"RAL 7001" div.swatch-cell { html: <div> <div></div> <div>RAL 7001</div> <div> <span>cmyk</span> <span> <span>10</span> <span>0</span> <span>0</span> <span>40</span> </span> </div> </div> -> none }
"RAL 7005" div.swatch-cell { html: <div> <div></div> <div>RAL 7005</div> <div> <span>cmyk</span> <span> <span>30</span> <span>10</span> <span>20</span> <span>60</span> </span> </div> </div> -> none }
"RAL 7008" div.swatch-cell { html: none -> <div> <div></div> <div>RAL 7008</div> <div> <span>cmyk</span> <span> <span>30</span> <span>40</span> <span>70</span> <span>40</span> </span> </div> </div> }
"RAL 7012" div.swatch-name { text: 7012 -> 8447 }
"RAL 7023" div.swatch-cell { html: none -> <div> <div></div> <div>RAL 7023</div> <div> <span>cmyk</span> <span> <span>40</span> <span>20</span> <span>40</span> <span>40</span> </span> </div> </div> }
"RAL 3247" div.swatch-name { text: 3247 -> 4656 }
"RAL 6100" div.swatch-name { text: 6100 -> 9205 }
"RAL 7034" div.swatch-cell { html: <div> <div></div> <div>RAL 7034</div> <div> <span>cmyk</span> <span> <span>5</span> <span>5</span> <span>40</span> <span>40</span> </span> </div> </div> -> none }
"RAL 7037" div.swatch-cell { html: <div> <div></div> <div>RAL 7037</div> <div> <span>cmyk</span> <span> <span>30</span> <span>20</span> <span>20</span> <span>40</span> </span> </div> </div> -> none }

====

= TASK DESCRIPTION =
All the material above is to be returned exactly as it stands.

= SOLUTION FOR THIS TASK =
"RAL 7001" div.swatch-cell { html: <div> <div></div> <div>RAL 7001</div> <div> <span>cmyk</span> <span> <span>10</span> <span>0</span> <span>0</span> <span>40</span> </span> </div> </div> -> none }
"RAL 7005" div.swatch-cell { html: <div> <div></div> <div>RAL 7005</div> <div> <span>cmyk</span> <span> <span>30</span> <span>10</span> <span>20</span> <span>60</span> </span> </div> </div> -> none }
"RAL 7008" div.swatch-cell { html: none -> <div> <div></div> <div>RAL 7008</div> <div> <span>cmyk</span> <span> <span>30</span> <span>40</span> <span>70</span> <span>40</span> </span> </div> </div> }
"RAL 7012" div.swatch-name { text: 7012 -> 8447 }
"RAL 7023" div.swatch-cell { html: none -> <div> <div></div> <div>RAL 7023</div> <div> <span>cmyk</span> <span> <span>40</span> <span>20</span> <span>40</span> <span>40</span> </span> </div> </div> }
"RAL 3247" div.swatch-name { text: 3247 -> 4656 }
"RAL 6100" div.swatch-name { text: 6100 -> 9205 }
"RAL 7034" div.swatch-cell { html: <div> <div></div> <div>RAL 7034</div> <div> <span>cmyk</span> <span> <span>5</span> <span>5</span> <span>40</span> <span>40</span> </span> </div> </div> -> none }
"RAL 7037" div.swatch-cell { html: <div> <div></div> <div>RAL 7037</div> <div> <span>cmyk</span> <span> <span>30</span> <span>20</span> <span>20</span> <span>40</span> </span> </div> </div> -> none }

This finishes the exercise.